# PySNV for complex intra-host variation detection

**Authors:** Liandong Li, Haoyi Fu, Wentai Ma, Mingkun Li

PMC · DOI: 10.1093/bioinformatics/btae116 · 2024-02-29

## TL;DR

The paper introduces PySNV, a new software for detecting complex genetic variations within a host, which outperforms existing tools in accuracy and consistency.

## Contribution

PySNV is a novel software specifically designed to detect complex intra-host variants with high accuracy, including long indels and low frequency mutations.

## Key findings

- PySNV detected 1863 out of 1869 simulated variants with an F1-score of 0.99.
- PySNV showed higher consistency in SARS-CoV-2 replicate data compared to LoFreq, reporting 21% more variants.
- PySNV maintains computational speed comparable to other methods while improving detection of low frequency and long indel variants.

## Abstract

Intra-host variants refer to genetic variations or mutations that occur within an individual host organism. These variants are typically studied in the context of viruses, bacteria, or other pathogens to understand the evolution of pathogens. Moreover, intra-host variants are also explored in the field of tumor biology and mitochondrial biology to characterize somatic mutations and inherited heteroplasmic mutations. Intra-host variants can involve long insertions, deletions, and combinations of different mutation types, which poses challenges in their identification. The performance of current methods in detecting of complex intra-host variants is unknown.

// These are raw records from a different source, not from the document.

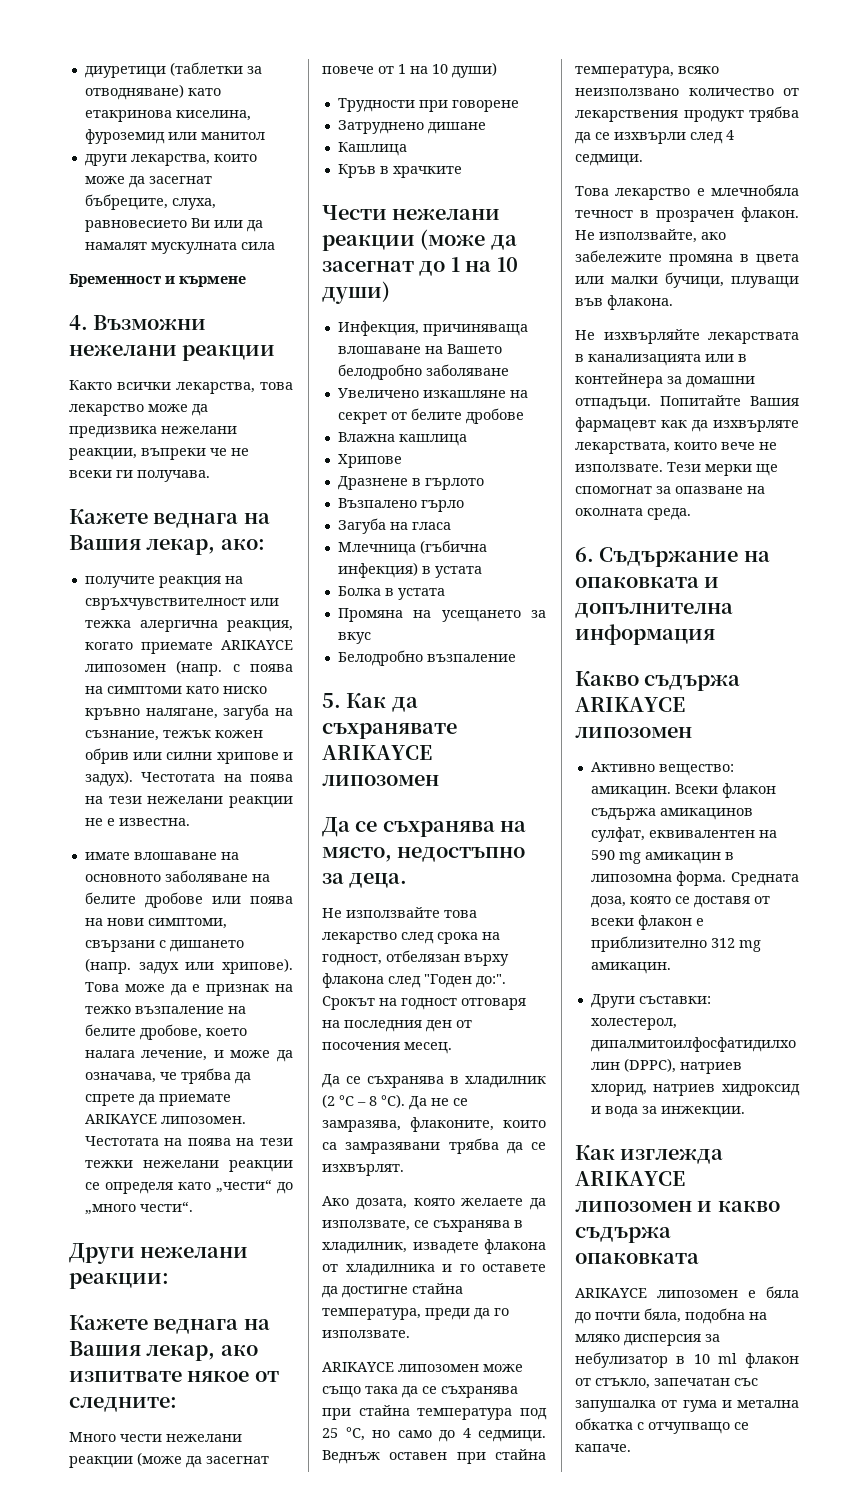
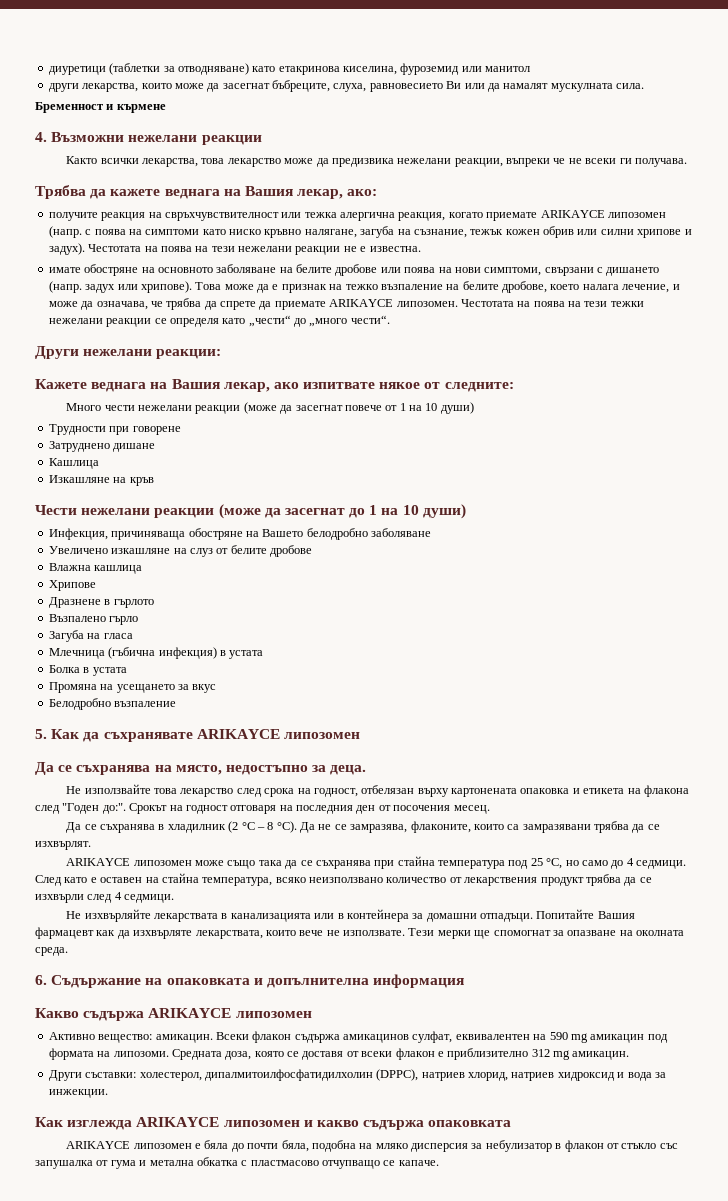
- други лекарства, които може да засегнат бъбреците, слуха, равновесието Ви или да намалят мускулната сила
+ други лекарства, които може да засегнат бъбреците, слуха, равновесието Ви или да намалят мускулната сила.
- Кажете веднага на Вашия лекар, ако:
+ Трябва да кажете веднага на Вашия лекар, ако:
- имате влошаване на основното заболяване на белите дробове или поява на нови симптоми, свързани с дишането (напр. задух или хрипове).
+ имате обостряне на основното заболяване на белите дробове или поява на нови симптоми, свързани с дишането (напр. задух или хрипове).
- Кръв в храчките
+ Изкашляне на кръв
- Инфекция, причиняваща влошаване на Вашето белодробно заболяване
+ Инфекция, причиняваща обостряне на Вашето белодробно заболяване
- Увеличено изкашляне на секрет от белите дробове
+ Увеличено изкашляне на слуз от белите дробове
- Не използвайте това лекарство след срока на годност, отбелязан върху флакона след "Годен до:".
+ Не използвайте това лекарство след срока на годност, отбелязан върху картонената опаковка и етикета на флакона след "Годен до:".
- Ако дозата, която желаете да използвате, се съхранява в хладилник, извадете флакона от хладилника и го оставете да достигне стайна температура, преди да го използвате.
- Веднъж оставен при стайна температура, всяко неизползвано количество от лекарствения продукт трябва да се изхвърли след 4 седмици.
+ След като е оставен на стайна температура, всяко неизползвано количество от лекарствения продукт трябва да се изхвърли след 4 седмици.
- Това лекарство е млечнобяла течност в прозрачен флакон. Не използвайте, ако забележите промяна в цвета или малки бучици, плуващи във флакона.
- Всеки флакон съдържа амикацинов сулфат, еквивалентен на 590 mg амикацин в липозомна форма.
+ Всеки флакон съдържа амикацинов сулфат, еквивалентен на 590 mg амикацин под формата на липозоми.
- ARIKAYCE липозомен е бяла до почти бяла, подобна на мляко дисперсия за небулизатор в 10 ml флакон от стъкло, запечатан със запушалка от гума и метална обкатка с отчупващо се капаче.
+ ARIKAYCE липозомен е бяла до почти бяла, подобна на мляко дисперсия за небулизатор в флакон от стъкло със запушалка от гума и метална обкатка с пластмасово отчупващо се капаче.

First, we simulated a dataset comprising 10 samples with 1869 intra-host variants involving various mutation patterns and benchmarked current variant detection software. The results indicated that though current software can detect most variants with F1-scores between 0.76 and 0.97, their performance in detecting long indels and low frequency variants was limited. Thus, we developed a new software, PySNV, for the detection of complex intra-host variations. On the simulated dataset, PySNV successfully detected 1863 variant cases (F1-score: 0.99) and exhibited the highest Pearson correlation coefficient (PCC: 0.99) to the ground truth in predicting variant frequencies. The results demonstrated that PySNV delivered promising performance even for long indels and low frequency variants, while maintaining computational speed comparable to other methods. Finally, we tested its performance on SARS-CoV-2 replicate sequencing data and found that it reported 21% more variants compared to LoFreq, the best-performing benchmarked software, while showing higher consistency (62% over 54%) within replicates. The discrepancies mostly exist in low-depth regions and low frequency variants.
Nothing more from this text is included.